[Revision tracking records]
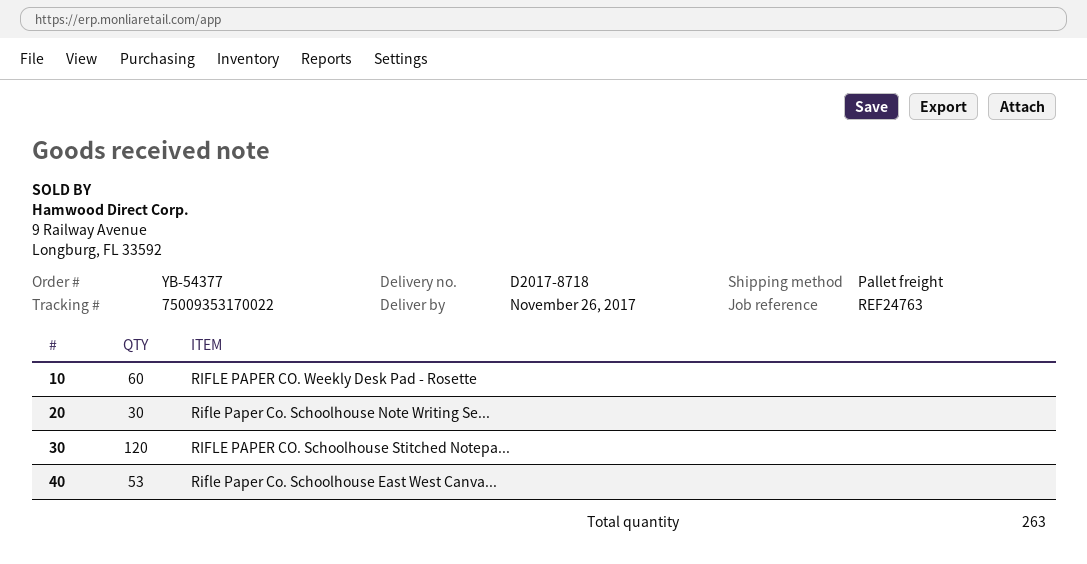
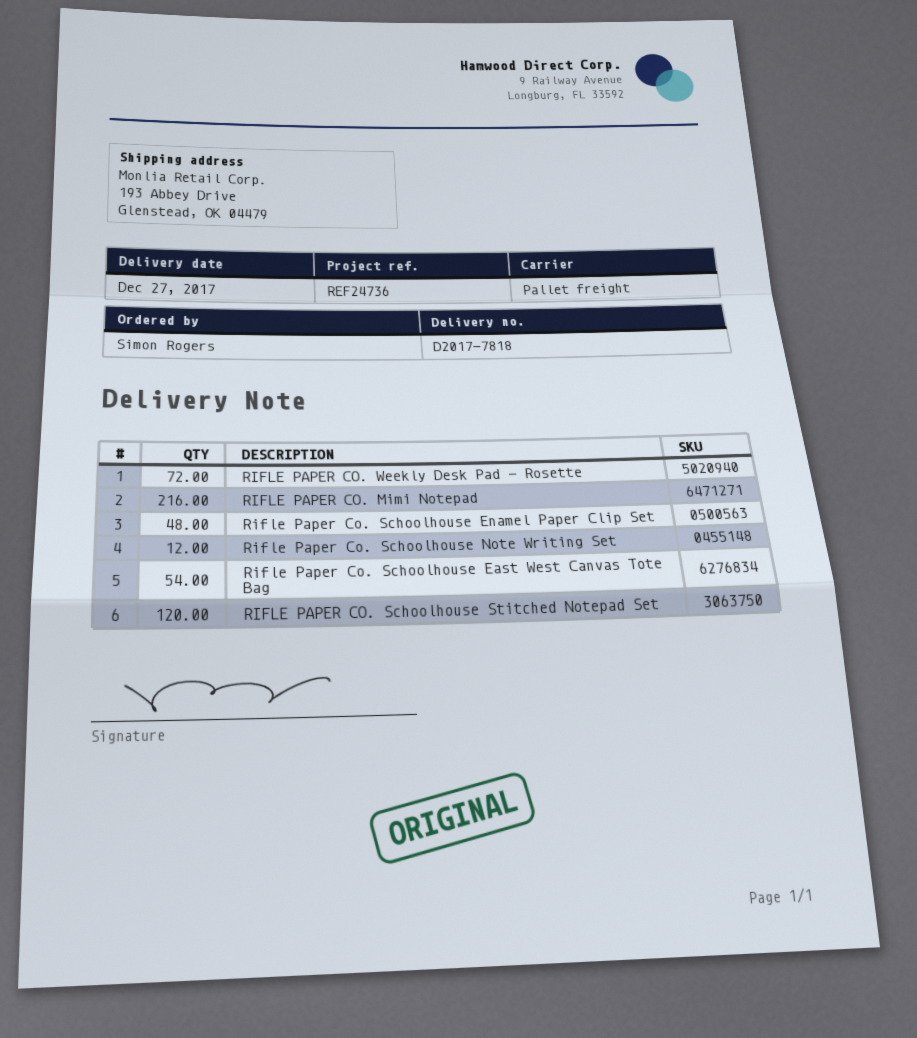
delivery note number: D2017-8718 -> D2017-7818
delivery date: 2017-11-26 -> 2017-12-27
reference: REF24763 -> REF24736
RIFLE PAPER CO. Weekly Desk Pad - Rosette: 60 -> 72
Rifle Paper Co. Schoolhouse Note Writing Se...: 30 -> 12
Rifle Paper Co. Schoolhouse East West Canva...: 53 -> 54
RIFLE PAPER CO. Mimi Notepad: none -> 216
Rifle Paper Co. Schoolhouse Enamel Paper Clip Set: none -> 48

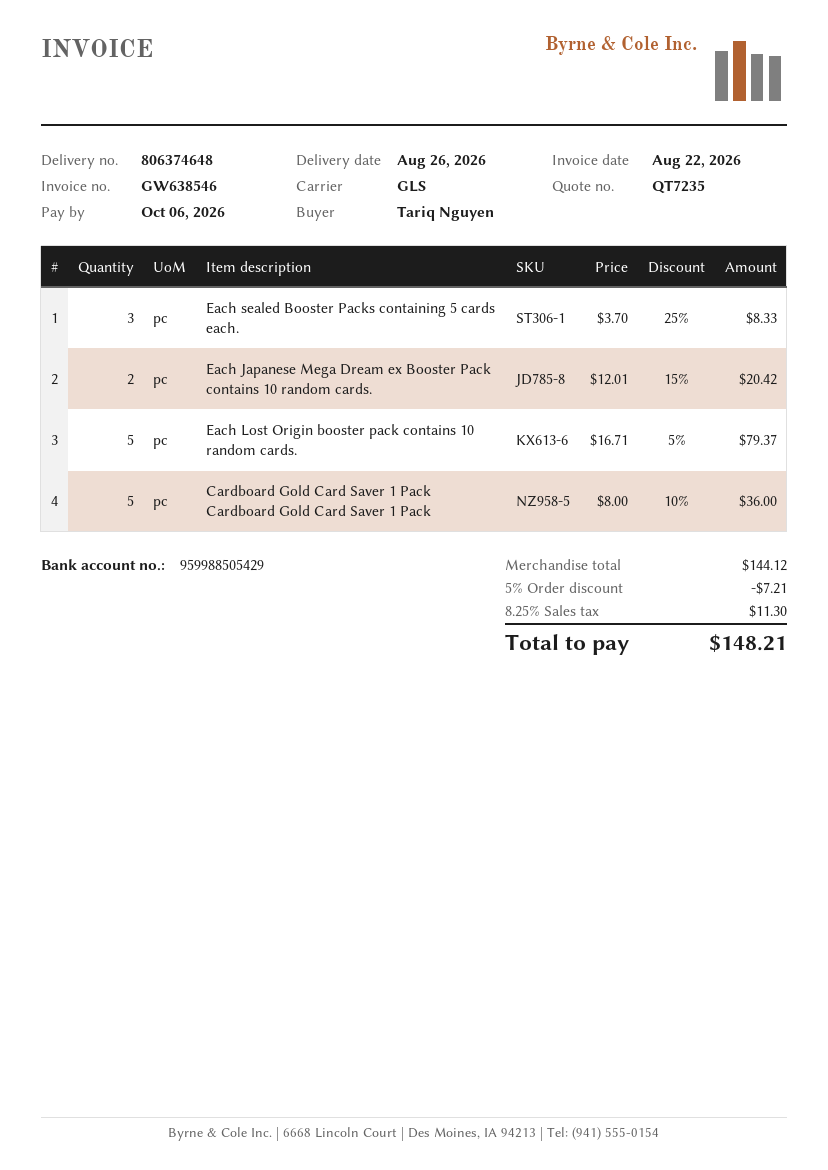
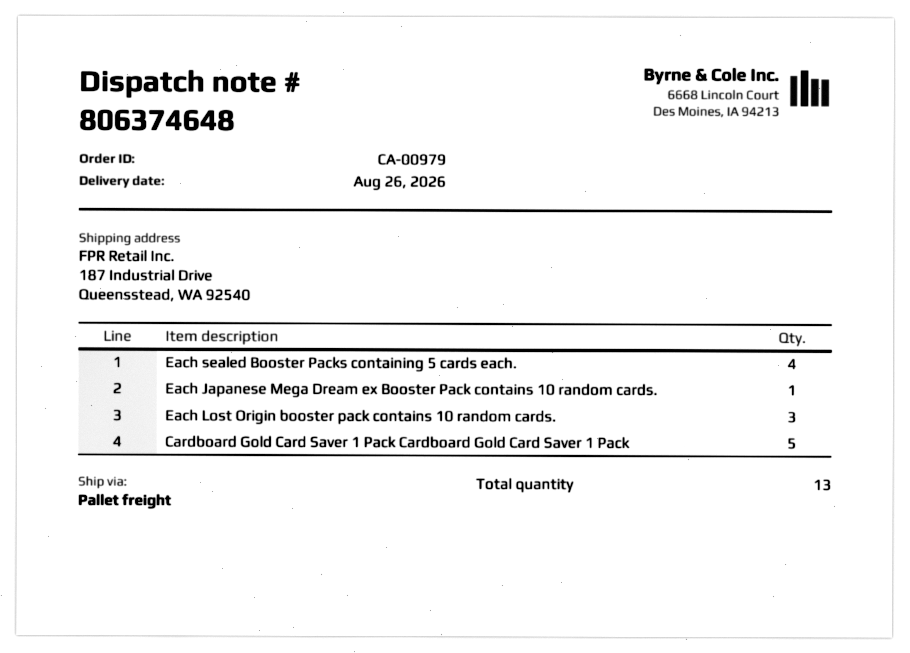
shipping method: GLS -> pallet freight
Each sealed Booster Packs containing 5 cards each.: 3 -> 4
Each Japanese Mega Dream ex Booster Pack contains 10 random cards.: 2 -> 1
Each Lost Origin booster pack contains 10 random cards.: 5 -> 3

● EXERCISE GOAL: Once more, please print all the lines above exactly, without their pictures.

● TASK RESULT:
delivery note number: D2017-8718 -> D2017-7818
delivery date: 2017-11-26 -> 2017-12-27
reference: REF24763 -> REF24736
RIFLE PAPER CO. Weekly Desk Pad - Rosette: 60 -> 72
Rifle Paper Co. Schoolhouse Note Writing Se...: 30 -> 12
Rifle Paper Co. Schoolhouse East West Canva...: 53 -> 54
RIFLE PAPER CO. Mimi Notepad: none -> 216
Rifle Paper Co. Schoolhouse Enamel Paper Clip Set: none -> 48

shipping method: GLS -> pallet freight
Each sealed Booster Packs containing 5 cards each.: 3 -> 4
Each Japanese Mega Dream ex Booster Pack contains 10 random cards.: 2 -> 1
Each Lost Origin booster pack contains 10 random cards.: 5 -> 3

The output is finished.